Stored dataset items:
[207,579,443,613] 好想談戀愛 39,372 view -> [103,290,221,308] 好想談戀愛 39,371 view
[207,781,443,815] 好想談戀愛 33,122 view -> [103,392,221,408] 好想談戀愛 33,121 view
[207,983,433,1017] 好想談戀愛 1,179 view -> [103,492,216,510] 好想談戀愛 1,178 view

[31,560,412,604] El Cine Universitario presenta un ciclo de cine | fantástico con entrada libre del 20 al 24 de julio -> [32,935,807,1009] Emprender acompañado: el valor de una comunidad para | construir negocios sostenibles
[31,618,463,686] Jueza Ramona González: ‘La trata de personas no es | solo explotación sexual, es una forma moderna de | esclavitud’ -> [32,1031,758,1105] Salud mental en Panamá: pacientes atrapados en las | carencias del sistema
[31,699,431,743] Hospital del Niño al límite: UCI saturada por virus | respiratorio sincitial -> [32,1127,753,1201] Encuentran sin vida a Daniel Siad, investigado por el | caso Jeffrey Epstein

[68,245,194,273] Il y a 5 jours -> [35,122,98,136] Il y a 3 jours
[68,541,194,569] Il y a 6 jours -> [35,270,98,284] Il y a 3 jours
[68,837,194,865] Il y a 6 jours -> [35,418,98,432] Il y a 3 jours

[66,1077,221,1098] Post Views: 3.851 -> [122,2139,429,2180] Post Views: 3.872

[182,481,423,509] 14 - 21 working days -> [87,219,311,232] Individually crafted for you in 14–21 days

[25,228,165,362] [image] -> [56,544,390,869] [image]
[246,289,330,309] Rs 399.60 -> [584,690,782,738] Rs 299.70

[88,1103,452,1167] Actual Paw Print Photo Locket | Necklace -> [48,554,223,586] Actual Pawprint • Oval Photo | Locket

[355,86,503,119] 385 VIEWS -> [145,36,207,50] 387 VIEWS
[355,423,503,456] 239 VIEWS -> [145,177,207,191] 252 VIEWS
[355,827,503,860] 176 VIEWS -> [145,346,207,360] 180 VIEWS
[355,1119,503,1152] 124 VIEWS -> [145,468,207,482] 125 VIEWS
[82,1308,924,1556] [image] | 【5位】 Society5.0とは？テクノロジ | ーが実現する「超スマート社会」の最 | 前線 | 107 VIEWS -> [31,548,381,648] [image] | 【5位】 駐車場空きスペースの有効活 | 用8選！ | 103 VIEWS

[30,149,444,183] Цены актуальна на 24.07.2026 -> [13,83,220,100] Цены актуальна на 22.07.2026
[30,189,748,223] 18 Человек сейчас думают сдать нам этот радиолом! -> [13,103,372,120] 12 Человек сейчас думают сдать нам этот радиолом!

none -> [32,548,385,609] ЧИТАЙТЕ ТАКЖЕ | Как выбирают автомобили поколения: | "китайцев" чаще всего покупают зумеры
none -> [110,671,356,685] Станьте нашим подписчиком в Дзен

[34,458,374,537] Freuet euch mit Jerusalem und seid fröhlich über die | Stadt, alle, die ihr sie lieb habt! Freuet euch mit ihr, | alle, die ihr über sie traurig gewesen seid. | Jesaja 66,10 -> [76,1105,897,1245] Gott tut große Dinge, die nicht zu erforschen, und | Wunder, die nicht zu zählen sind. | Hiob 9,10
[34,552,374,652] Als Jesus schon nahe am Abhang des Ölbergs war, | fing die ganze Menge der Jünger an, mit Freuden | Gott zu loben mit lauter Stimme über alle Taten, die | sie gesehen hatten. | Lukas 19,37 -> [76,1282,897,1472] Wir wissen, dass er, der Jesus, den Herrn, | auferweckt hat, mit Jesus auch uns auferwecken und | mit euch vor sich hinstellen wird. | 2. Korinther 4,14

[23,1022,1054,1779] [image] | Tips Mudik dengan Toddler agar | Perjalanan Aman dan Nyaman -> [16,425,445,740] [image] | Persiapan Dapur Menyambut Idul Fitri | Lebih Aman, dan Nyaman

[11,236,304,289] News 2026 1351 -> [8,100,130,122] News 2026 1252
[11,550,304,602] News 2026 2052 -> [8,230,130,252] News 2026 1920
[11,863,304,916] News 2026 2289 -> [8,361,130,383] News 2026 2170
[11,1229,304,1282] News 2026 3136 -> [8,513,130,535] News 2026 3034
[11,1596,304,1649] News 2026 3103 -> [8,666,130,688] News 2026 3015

Problem details:
Every record above must be duplicated exactly.

Exercise solution:
[207,579,443,613] 好想談戀愛 39,372 view -> [103,290,221,308] 好想談戀愛 39,371 view
[207,781,443,815] 好想談戀愛 33,122 view -> [103,392,221,408] 好想談戀愛 33,121 view
[207,983,433,1017] 好想談戀愛 1,179 view -> [103,492,216,510] 好想談戀愛 1,178 view

[31,560,412,604] El Cine Universitario presenta un ciclo de cine | fantástico con entrada libre del 20 al 24 de julio -> [32,935,807,1009] Emprender acompañado: el valor de una comunidad para | construir negocios sostenibles
[31,618,463,686] Jueza Ramona González: ‘La trata de personas no es | solo explotación sexual, es una forma moderna de | esclavitud’ -> [32,1031,758,1105] Salud mental en Panamá: pacientes atrapados en las | carencias del sistema
[31,699,431,743] Hospital del Niño al límite: UCI saturada por virus | respiratorio sincitial -> [32,1127,753,1201] Encuentran sin vida a Daniel Siad, investigado por el | caso Jeffrey Epstein

[68,245,194,273] Il y a 5 jours -> [35,122,98,136] Il y a 3 jours
[68,541,194,569] Il y a 6 jours -> [35,270,98,284] Il y a 3 jours
[68,837,194,865] Il y a 6 jours -> [35,418,98,432] Il y a 3 jours

[66,1077,221,1098] Post Views: 3.851 -> [122,2139,429,2180] Post Views: 3.872

[182,481,423,509] 14 - 21 working days -> [87,219,311,232] Individually crafted for you in 14–21 days

[25,228,165,362] [image] -> [56,544,390,869] [image]
[246,289,330,309] Rs 399.60 -> [584,690,782,738] Rs 299.70

[88,1103,452,1167] Actual Paw Print Photo Locket | Necklace -> [48,554,223,586] Actual Pawprint • Oval Photo | Locket

[355,86,503,119] 385 VIEWS -> [145,36,207,50] 387 VIEWS
[355,423,503,456] 239 VIEWS -> [145,177,207,191] 252 VIEWS
[355,827,503,860] 176 VIEWS -> [145,346,207,360] 180 VIEWS
[355,1119,503,1152] 124 VIEWS -> [145,468,207,482] 125 VIEWS
[82,1308,924,1556] [image] | 【5位】 Society5.0とは？テクノロジ | ーが実現する「超スマート社会」の最 | 前線 | 107 VIEWS -> [31,548,381,648] [image] | 【5位】 駐車場空きスペースの有効活 | 用8選！ | 103 VIEWS

[30,149,444,183] Цены актуальна на 24.07.2026 -> [13,83,220,100] Цены актуальна на 22.07.2026
[30,189,748,223] 18 Человек сейчас думают сдать нам этот радиолом! -> [13,103,372,120] 12 Человек сейчас думают сдать нам этот радиолом!

none -> [32,548,385,609] ЧИТАЙТЕ ТАКЖЕ | Как выбирают автомобили поколения: | "китайцев" чаще всего покупают зумеры
none -> [110,671,356,685] Станьте нашим подписчиком в Дзен

[34,458,374,537] Freuet euch mit Jerusalem und seid fröhlich über die | Stadt, alle, die ihr sie lieb habt! Freuet euch mit ihr, | alle, die ihr über sie traurig gewesen seid. | Jesaja 66,10 -> [76,1105,897,1245] Gott tut große Dinge, die nicht zu erforschen, und | Wunder, die nicht zu zählen sind. | Hiob 9,10
[34,552,374,652] Als Jesus schon nahe am Abhang des Ölbergs war, | fing die ganze Menge der Jünger an, mit Freuden | Gott zu loben mit lauter Stimme über alle Taten, die | sie gesehen hatten. | Lukas 19,37 -> [76,1282,897,1472] Wir wissen, dass er, der Jesus, den Herrn, | auferweckt hat, mit Jesus auch uns auferwecken und | mit euch vor sich hinstellen wird. | 2. Korinther 4,14

[23,1022,1054,1779] [image] | Tips Mudik dengan Toddler agar | Perjalanan Aman dan Nyaman -> [16,425,445,740] [image] | Persiapan Dapur Menyambut Idul Fitri | Lebih Aman, dan Nyaman

[11,236,304,289] News 2026 1351 -> [8,100,130,122] News 2026 1252
[11,550,304,602] News 2026 2052 -> [8,230,130,252] News 2026 1920
[11,863,304,916] News 2026 2289 -> [8,361,130,383] News 2026 2170
[11,1229,304,1282] News 2026 3136 -> [8,513,130,535] News 2026 3034
[11,1596,304,1649] News 2026 3103 -> [8,666,130,688] News 2026 3015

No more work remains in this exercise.